• [Task prompt]: Go through the entries, filter for the word "explorer", and copy every line that has it.

Itemized modification records
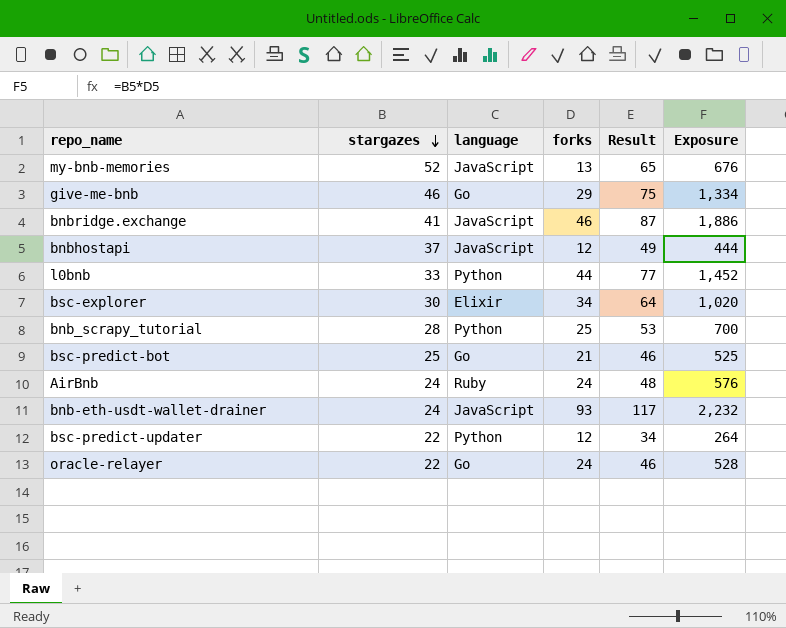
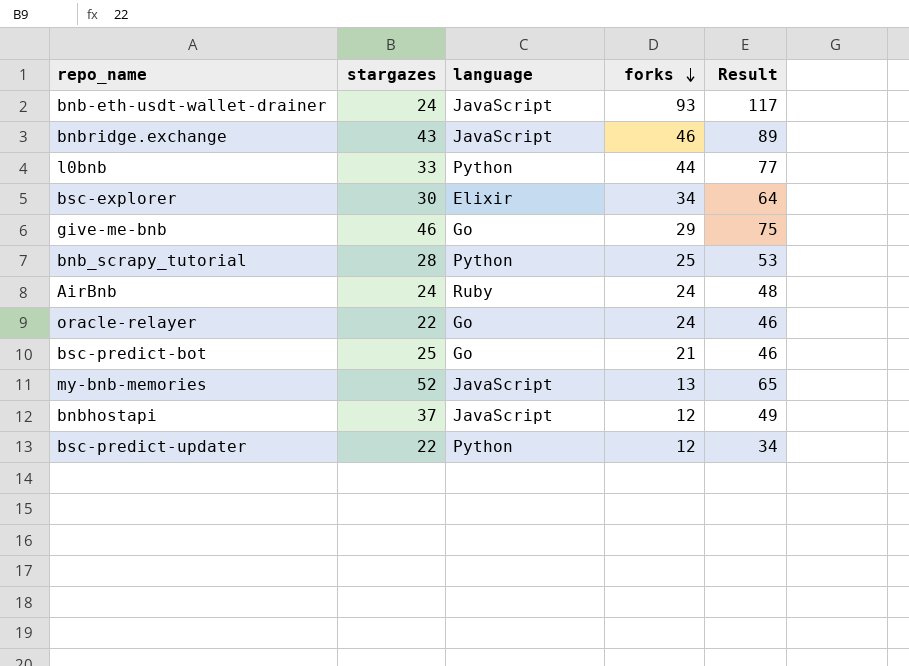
row order: stargazes descending -> forks descending
column Exposure | formula: [stargazes] * [forks] -> none
bnbridge.exchange | stargazes: 41 -> 43
bnbridge.exchange | Result: 87 -> 89

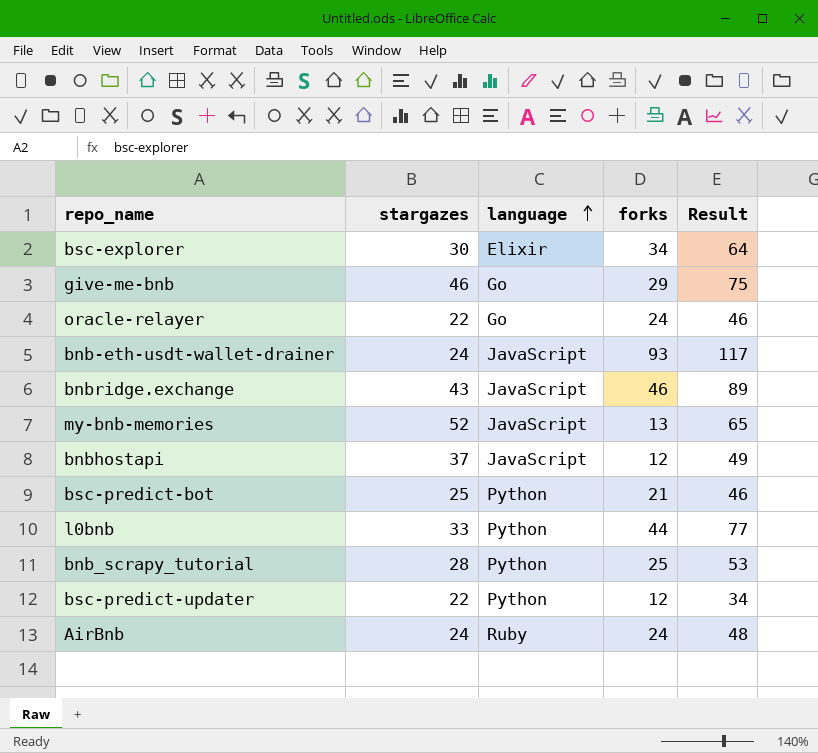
row order: forks descending -> language ascending
bsc-predict-bot | language: Go -> Python

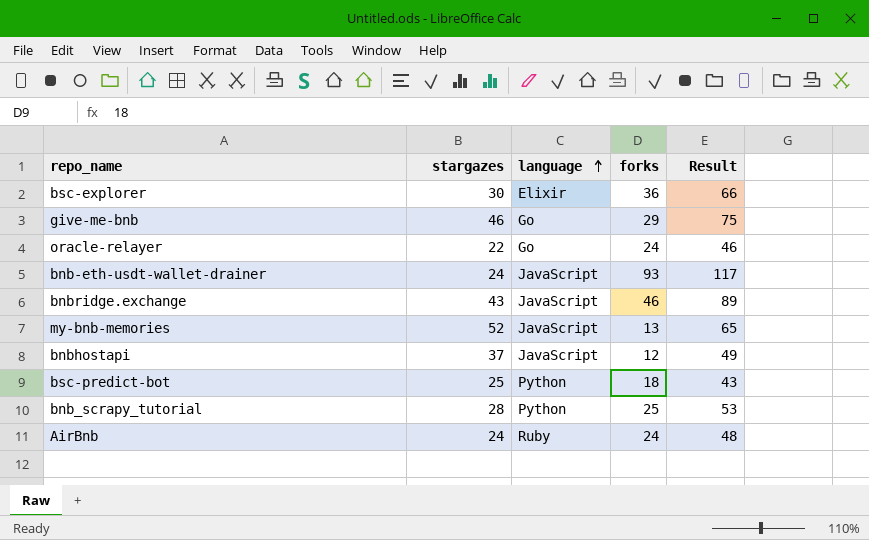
row l0bnb: 33 | Python | 44 | 77 -> none
row bsc-predict-updater: 22 | Python | 12 | 34 -> none
bsc-explorer | forks: 34 -> 36
bsc-explorer | Result: 64 -> 66
bsc-predict-bot | forks: 21 -> 18
bsc-predict-bot | Result: 46 -> 43

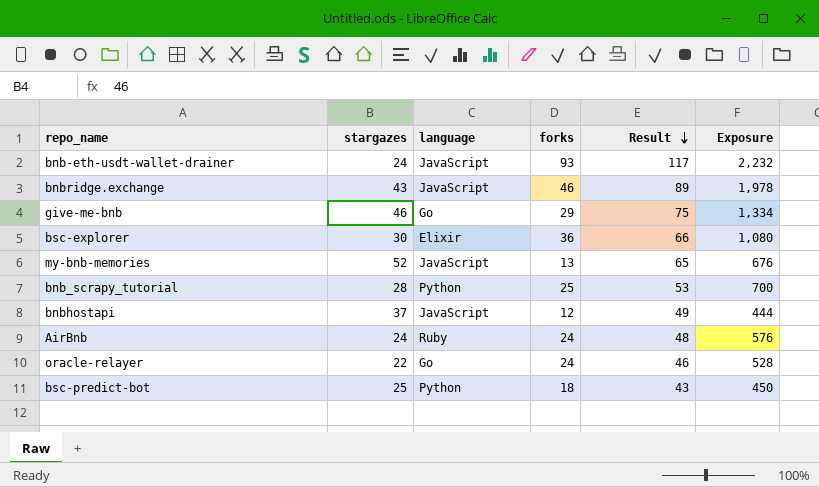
row order: language ascending -> Result descending
column Exposure | formula: none -> [stargazes] * [forks]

• [Answer section]:
bsc-explorer | forks: 34 -> 36
bsc-explorer | Result: 64 -> 66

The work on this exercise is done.